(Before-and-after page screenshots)
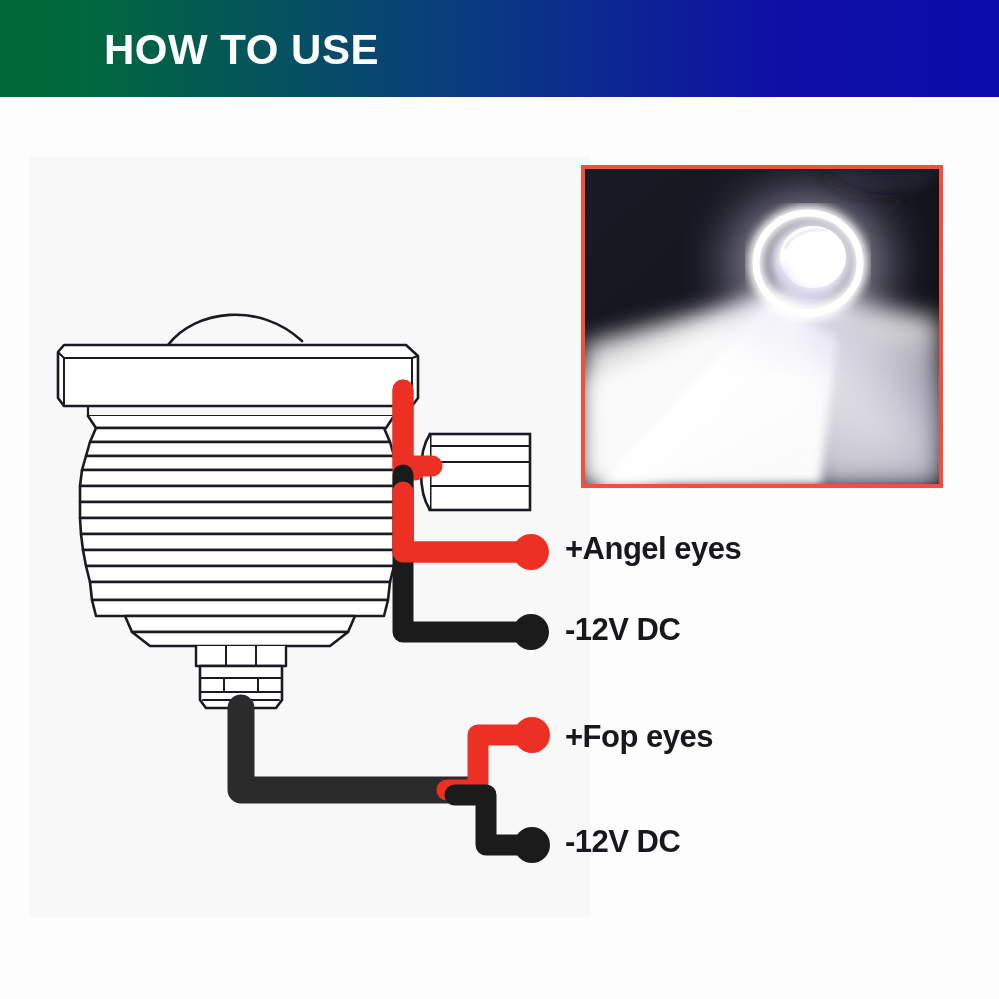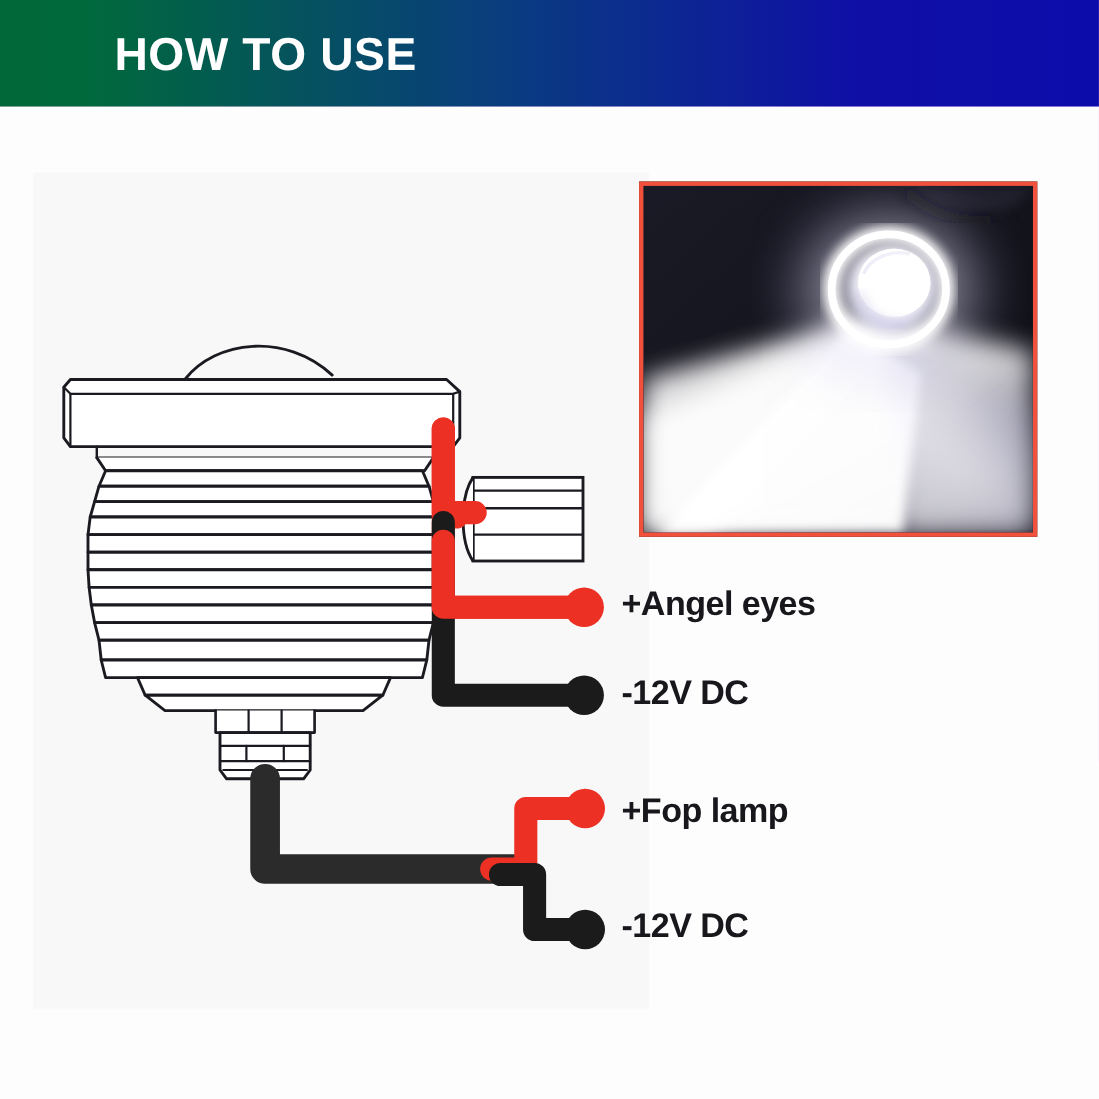--- a/index.html
+++ b/index.html
@@ -18,7 +18,7 @@
     position: relative;
     width: 999px;
     height: 999px;
-    background: #f0abfc;
+    background: #0369a1;
     overflow: hidden;
   }
 

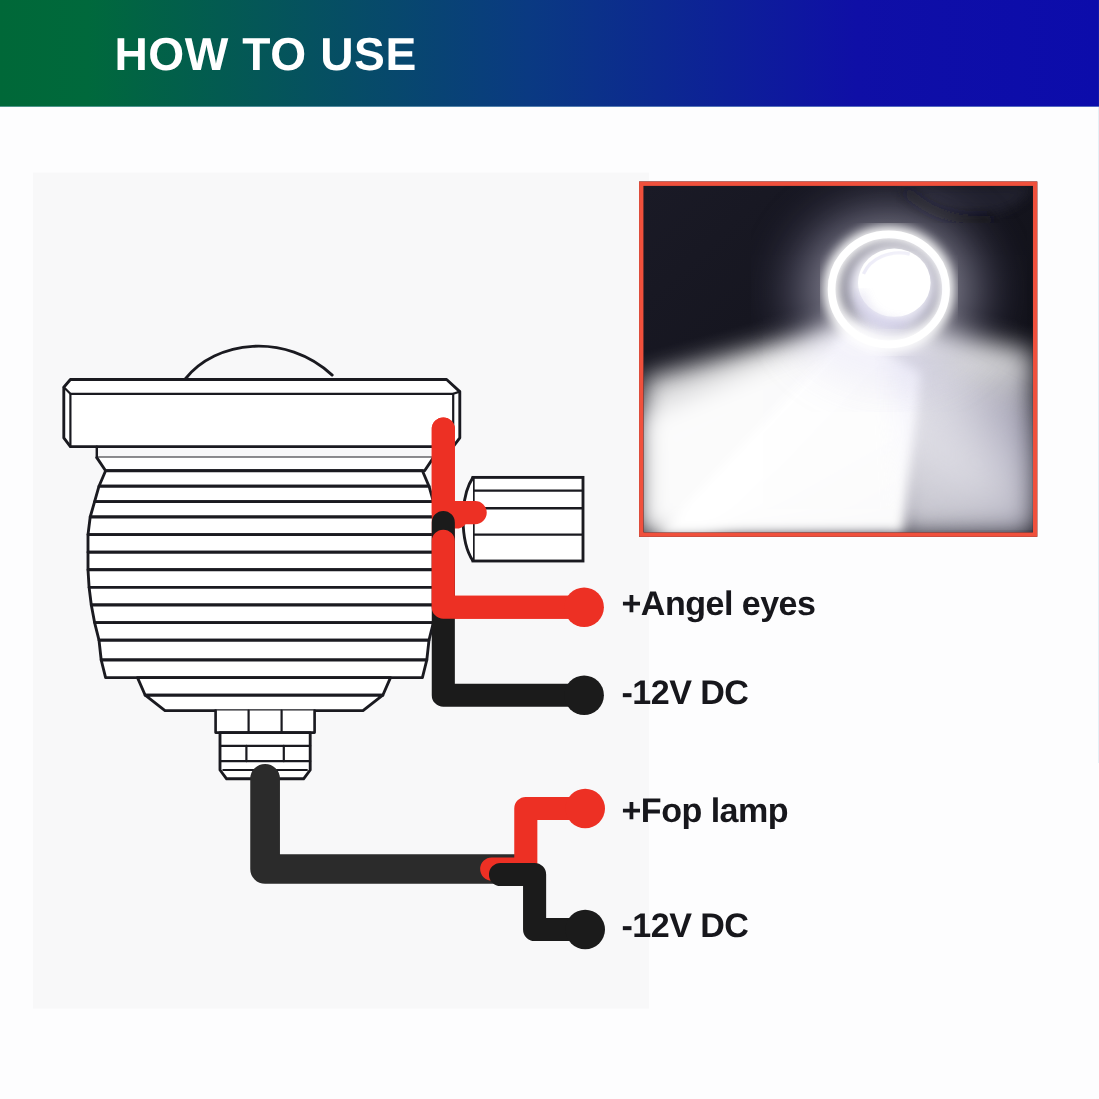--- a/index.html
+++ b/index.html
@@ -255,7 +255,7 @@
 
   <div class="wire-label" id="label-angel-eyes">+Angel eyes</div>
   <div class="wire-label" id="label-dc-top">-12V DC</div>
-  <div class="wire-label" id="label-fog-lamp">+Fop lamp</div>
+  <div class="wire-label" id="label-fog-lamp">+Fop eyes</div>
   <div class="wire-label" id="label-dc-bottom">-12V DC</div>
 
 </div>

**TASK GOAL:** Only the lines that contain the string "class" should be copied from the entries above.

**ANSWER BELOW:**
   <div class="wire-label" id="label-angel-eyes">+Angel eyes</div>
   <div class="wire-label" id="label-dc-top">-12V DC</div>
-  <div class="wire-label" id="label-fog-lamp">+Fop lamp</div>
+  <div class="wire-label" id="label-fog-lamp">+Fop eyes</div>
   <div class="wire-label" id="label-dc-bottom">-12V DC</div>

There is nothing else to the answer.